Я наблюдал за ним без радости. День обещал быть утомительным.
– Мы их уже и так сделали, особенно премьер-министра, в связи с ленинградским делом.
– Ну, это просто шалости. Не забывай, с кем мы связались. Ленинградское дело – это история. Берия может дать в дневниках свой вариант, но это всего лишь вариант того, что известно. Да к тому же он был любитель приврать, это все знали.
– Ну если все это знают, то никто не поверит ему, что бы он ни написал, – возразил я. Я чувствовал, что Борис придумал что-то новое.
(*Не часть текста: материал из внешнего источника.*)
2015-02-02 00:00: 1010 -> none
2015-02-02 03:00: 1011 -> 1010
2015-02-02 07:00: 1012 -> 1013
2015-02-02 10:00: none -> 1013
– Да, верно. Но только отчасти. Если мы соберемся действительно обвинить нынешнее руководство Кремля в преступлениях Берии и Сталина, нужно подойти к этому не только с политической точки зрения. Тут им все друг о друге известно. Они, например, прекрасно знают, что Косыгин был замешан в ленинградском деле, и сильно замешан. И если это появится в нашей книге, его это смутит и только. Ничего по-настоящему компрометирующего в этом не будет. И даже если книга попадет в самиздат, дойдет она до немногих. К тому же ленинградское дело – это древняя история.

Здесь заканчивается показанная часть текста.